To the efforts of Dr. Patterson Rosa included tasting a unique South American donkey breed, the Pega donkey, which has been heavily selected since the colonization of America for its smooth locomotion – as a “gait” donkey breed – and its endurance. World and historical comparative genomic analysis has shown that the written historical accounts of the origin of this breed may not be entirely accurate. In addition, the results have elucidated high levels of genomic inbreeding, which is of concern as the maintenance of the Pega donkey may require planned outcrossing to maintain health and population diversity.

“Modern donkeys living in different regions of the world show quite strong genetic differences, especially between the African, European and Asian continents,” explained Dr. Evelyn Todd, first author of the study, in the press release.

In addition to striking geographic differences, the team found that the timing of separation between the different populations followed a clear trend, starting first in Africa and spreading to Eurasia and Asia. The researchers report an African origin around 7,000 years ago, around a time when the once verdant Sahara region was becoming one of the driest deserts on earth. They estimate that donkeys spread out of Africa at least 4,500 years ago and expanded rapidly both eastward into Asia and westward into Europe within 1,000 years at most.

The expansion was not only in one direction, but also returned to Africa. For example, as early as Roman times, donkeys were exchanged between Europe and Africa across the Mediterranean, according to the study. While this exchange went both ways and continued after the collapse of the Roman Empire, it left the most important genetic footprint in modern donkeys from West Africa.

Ancient genomes securely provide localized time points that have helped researchers track the spread of donkeys around the world. They also revealed the presence of previously unknown genetic lines. One such lineage was found in the Levant around 2,000 years ago, but likely inhabited a much larger geographic region, as researchers have been able to identify traces of their genetic heritage in modern donkeys across Eastern Europe, Central Asia, and East Asia.

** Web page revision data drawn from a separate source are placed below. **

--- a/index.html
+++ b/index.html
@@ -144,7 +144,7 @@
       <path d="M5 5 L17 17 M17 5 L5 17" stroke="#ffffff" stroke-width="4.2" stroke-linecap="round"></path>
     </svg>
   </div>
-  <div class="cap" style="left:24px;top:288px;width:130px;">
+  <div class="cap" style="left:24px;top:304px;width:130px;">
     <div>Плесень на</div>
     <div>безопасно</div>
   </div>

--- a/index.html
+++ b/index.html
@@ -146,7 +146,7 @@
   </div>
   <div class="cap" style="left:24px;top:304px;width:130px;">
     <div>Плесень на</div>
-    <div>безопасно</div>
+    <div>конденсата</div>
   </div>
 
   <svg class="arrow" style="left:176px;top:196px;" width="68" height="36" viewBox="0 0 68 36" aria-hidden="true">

In addition, the researchers show that wild donkey relatives also introduced a fraction of their genes to different regions of the world.

For Evelyn Todd, “This likely reflects the free-range nature of local donkey populations in some regions of Africa and the Arabian Peninsula.”

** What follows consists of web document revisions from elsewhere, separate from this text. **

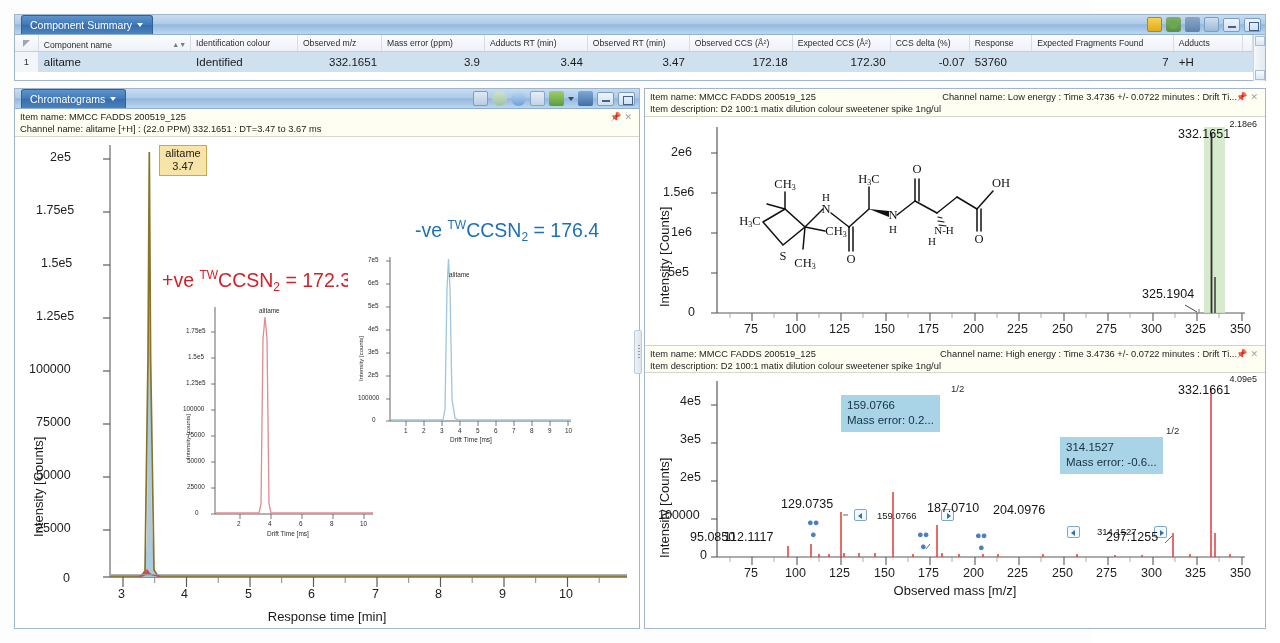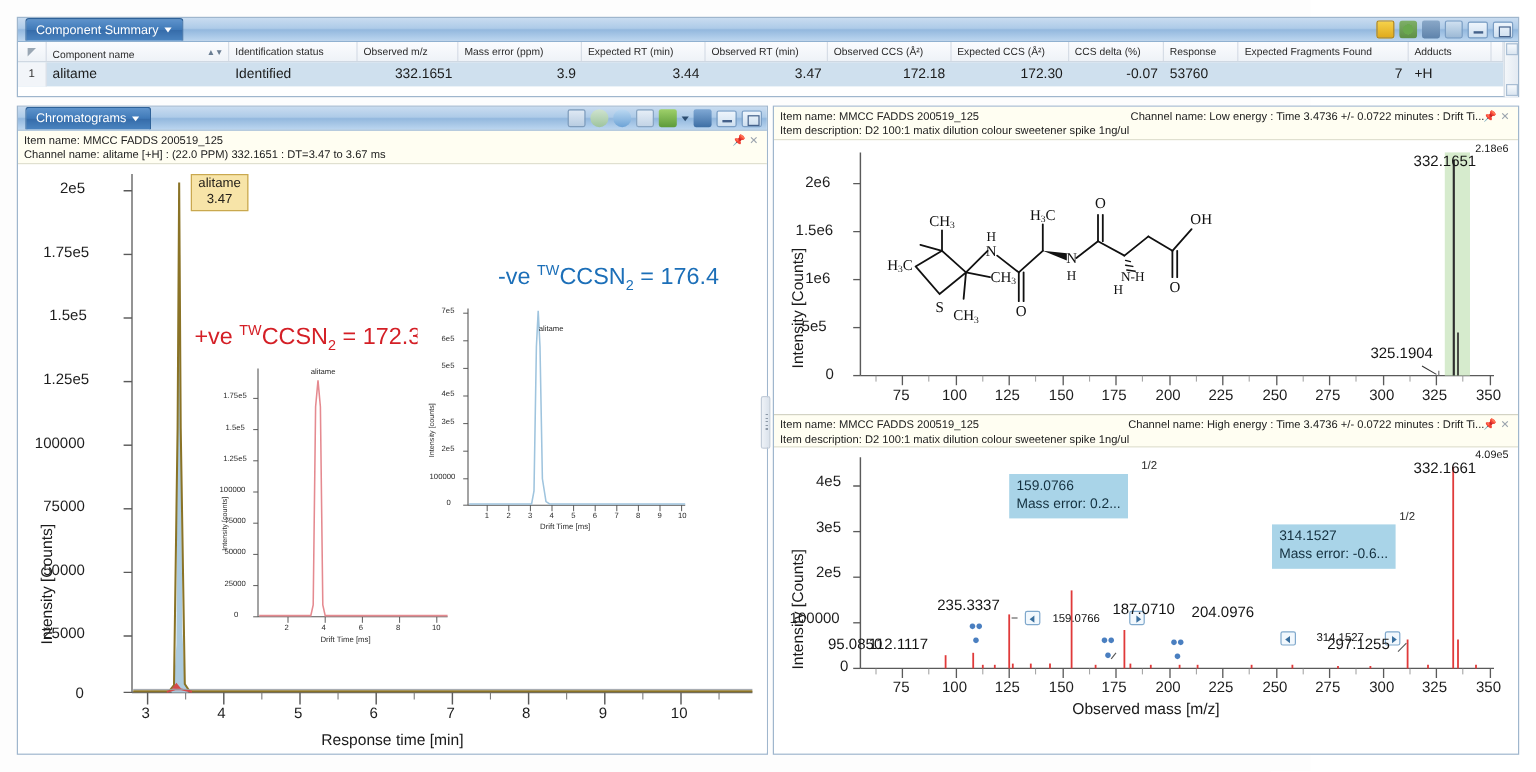--- a/index.html
+++ b/index.html
@@ -164,7 +164,7 @@
             <span>Component name</span>
             <span class="sortmark">▲▼</span>
           </div>
-          <div class="gh" style="width:108px;"><span>Identification status</span></div>
+          <div class="gh" style="width:108px;"><span>Identification colour</span></div>
           <div class="gh" style="width:85px;"><span>Observed m/z</span></div>
           <div class="gh" style="width:104px;"><span>Mass error (ppm)</span></div>
           <div class="gh" style="width:104px;"><span>Expected RT (min)</span></div>

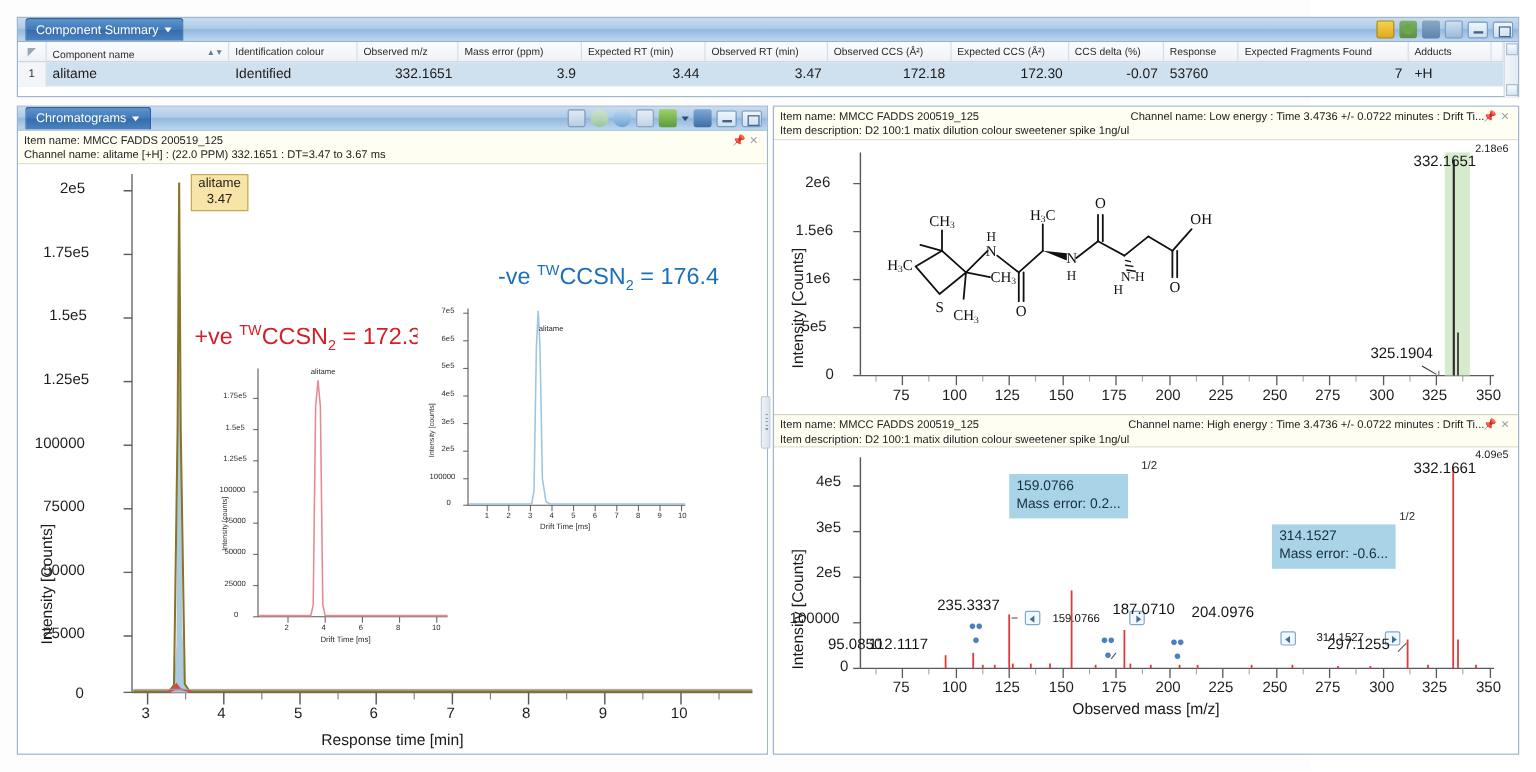--- a/index.html
+++ b/index.html
@@ -167,7 +167,7 @@
           <div class="gh" style="width:108px;"><span>Identification colour</span></div>
           <div class="gh" style="width:85px;"><span>Observed m/z</span></div>
           <div class="gh" style="width:104px;"><span>Mass error (ppm)</span></div>
-          <div class="gh" style="width:104px;"><span>Expected RT (min)</span></div>
+          <div class="gh" style="width:104px;"><span>Adducts RT (min)</span></div>
           <div class="gh" style="width:103px;"><span>Observed RT (min)</span></div>
           <div class="gh" style="width:104px;"><span>Observed CCS (Å²)</span></div>
           <div class="gh" style="width:99px;"><span>Expected CCS (Å²)</span></div>

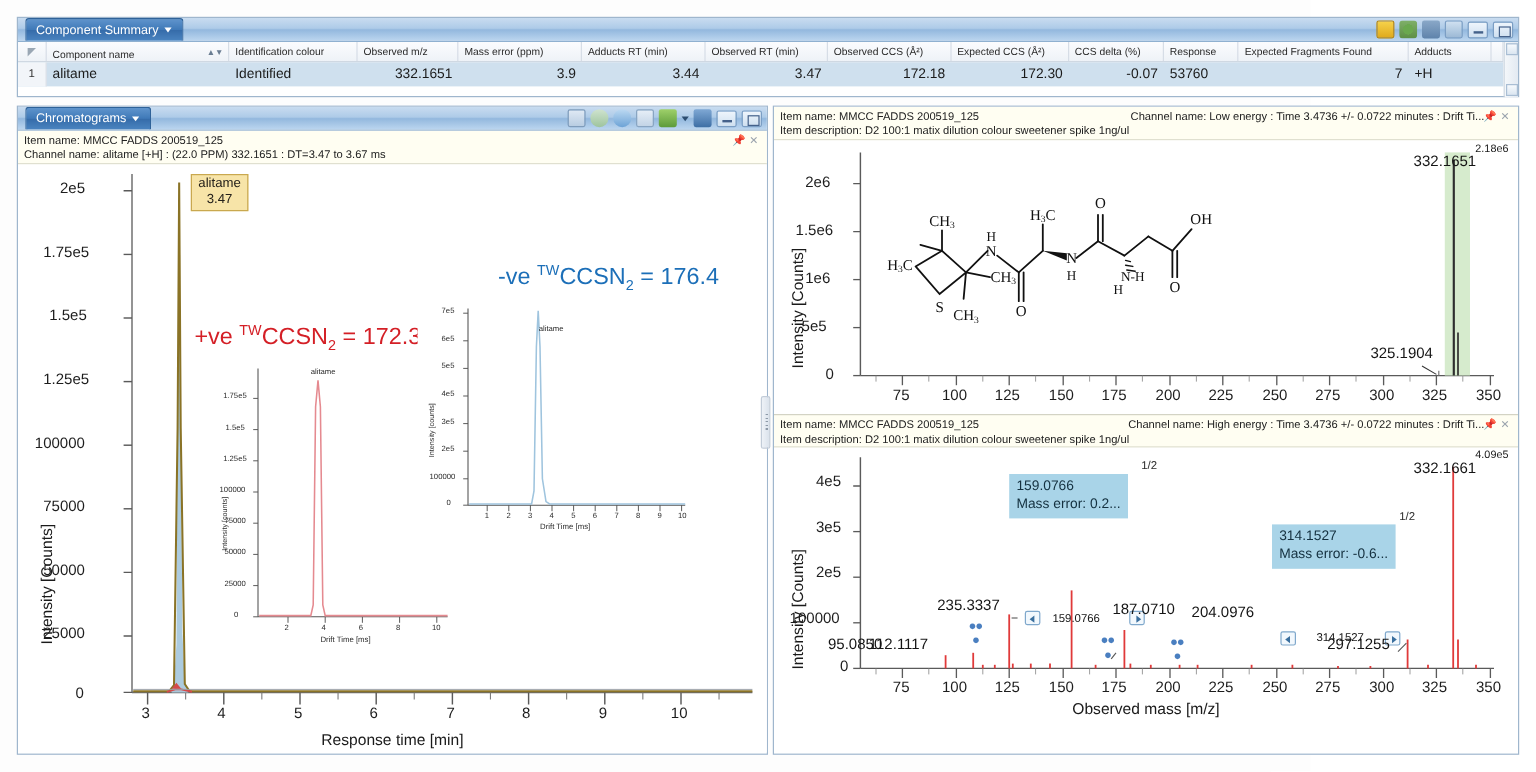--- a/index.html
+++ b/index.html
@@ -670,7 +670,7 @@
 
       <div class="pklbl" style="left:23px;  top:157px;margin-left:22px;">95.0850</div>
       <div class="pklbl" style="left:79px;  top:157px;">112.1117</div>
-      <div class="pklbl" style="left:136px; top:124px;">235.3337</div>
+      <div class="pklbl" style="left:136px; top:124px;">129.0735</div>
       <div class="pklbl sm" style="left:232px; top:137px;">159.0766</div>
       <div class="pklbl" style="left:282px; top:128px;">187.0710</div>
       <div class="pklbl" style="left:348px; top:130px;">204.0976</div>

The study clearly shows an important difference between the donkey and its close relative, the horse. Unlike horses, inbreeding in donkeys has not particularly increased in modern times, suggesting similar reproductive strategies today and in the past.

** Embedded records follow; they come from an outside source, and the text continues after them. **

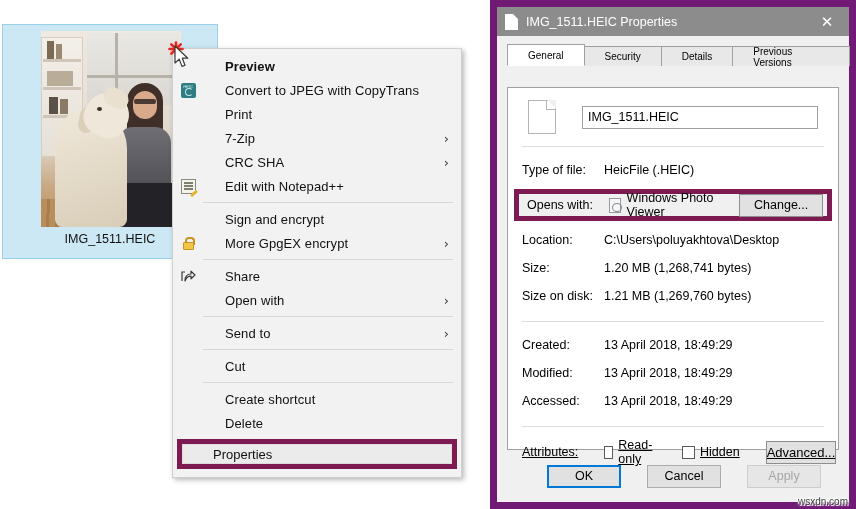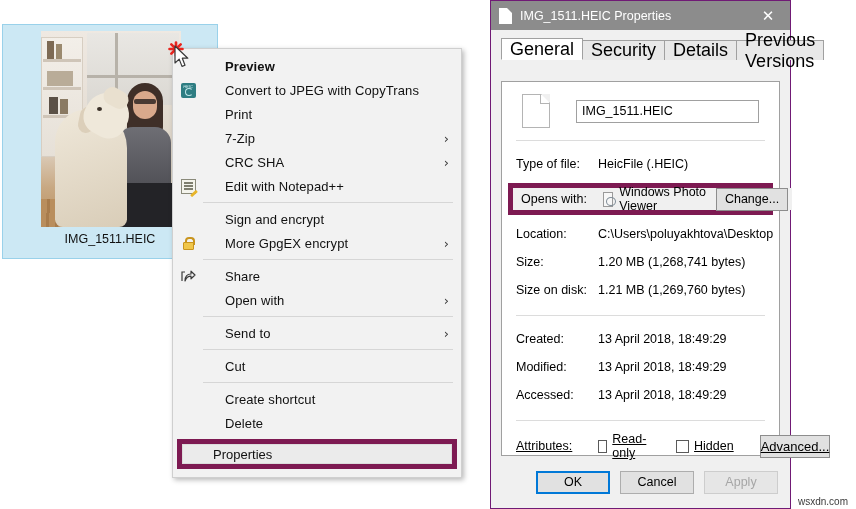--- a/index.html
+++ b/index.html
@@ -138,8 +138,8 @@
 
   
   #props-dialog{
-    position:absolute;left:490px;top:0px;width:301px;height:509px;
-    background:#c4b5fd;border:1px solid #701a75;box-sizing:border-box;z-index:30;
+    position:absolute;left:490px;top:0px;width:366px;height:509px;
+    background:#c4b5fd;border:7px solid #701a75;box-sizing:border-box;z-index:30;
   }
   #props-title{
     height:29px;background:#8c8c8c;display:flex;align-items:center;

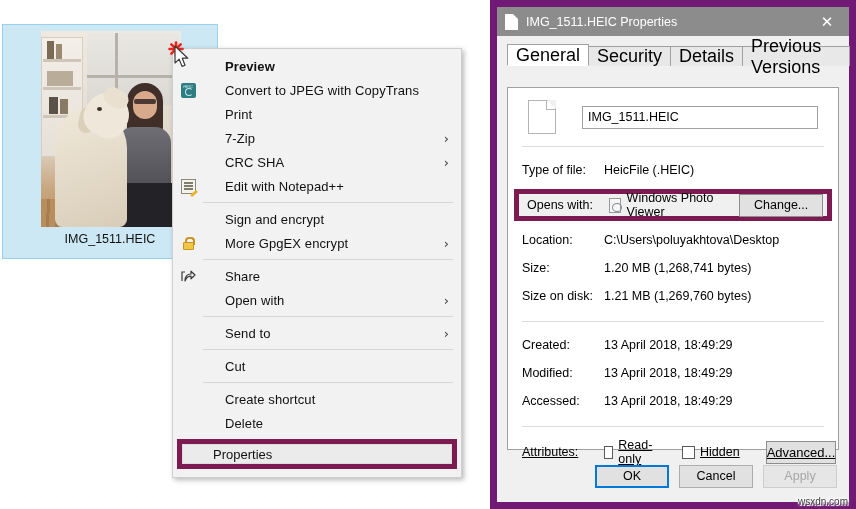--- a/index.html
+++ b/index.html
@@ -160,7 +160,7 @@
 
   #tabstrip{position:relative;height:22px;margin:8px 0 0 10px;display:flex;align-items:flex-end;}
   .tab{
-    height:20px;padding:0 8px;font-size:18px;color:#000;display:flex;align-items:center;
+    height:20px;padding:0 20px;font-size:10px;color:#000;display:flex;align-items:center;
     border:1px solid #a0a0a0;border-bottom:none;background:#e8e8e8;margin-right:-1px;
     box-sizing:border-box;
   }

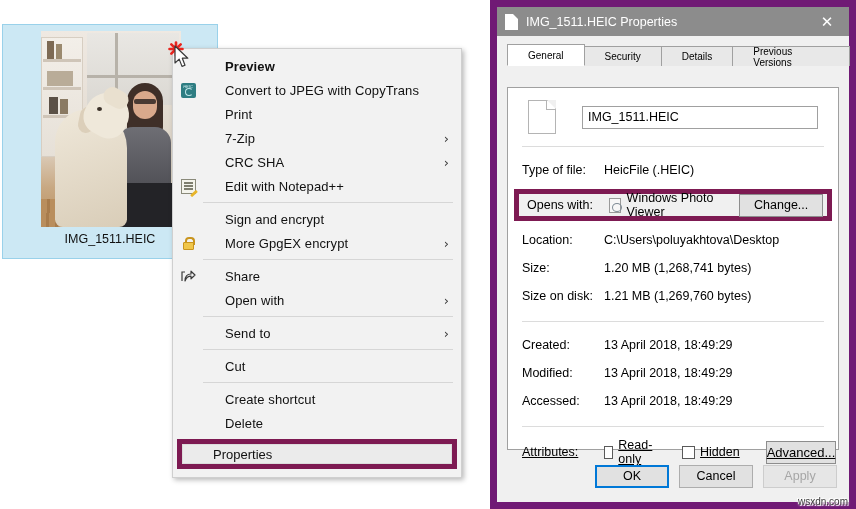--- a/index.html
+++ b/index.html
@@ -228,7 +228,7 @@
   }
 
   #btnbar{position:absolute;left:0;right:0;bottom:0;height:52px;display:flex;
-    align-items:center;justify-content:flex-end;padding-right:12px;gap:10px;}
+    align-items:center;justify-content:flex-end;padding-right:28px;gap:26px;}
   .dlgbtn{
     width:74px;height:23px;border:1px solid #adadad;background:#e1e1e1;
     display:flex;align-items:center;justify-content:center;font-size:12.5px;color:#000;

But the researchers went beyond simply tracing global patterns of donkey management techniques. They found a mule-breeding center at Boinville-en-Woëvre, a second- to fifth-century Roman site from northern France. There, breeders seem to have produced particularly inbred families of giant donkeys at a time when mules provided the labor for the shipment of military equipment and goods across an empire that stretched thousands of miles. Mating between these huge donkeys and horse females enabled breeders to produce prized sterile mules.

Here, the genetic evidence echoes the texts of Roman writers, who described how the selective breeding of animals of exceptional stature was common practice and a lucrative business even then.

“That’s the beauty of ancient DNA, providing data that allows us to test hypotheses from other classic historical sources,” Orlando concluded.

The genetic study went a step further: the limited presence of horses in Boinville-en-Woëvre suggests that either female horses for mating or donkey breeders with their huge males visit the surrounding farms. A different kind of journey, admittedly over a more limited region than that which took their ancestors outside of Africa thousands of years ago, but which nonetheless helped build the mighty Roman Empire.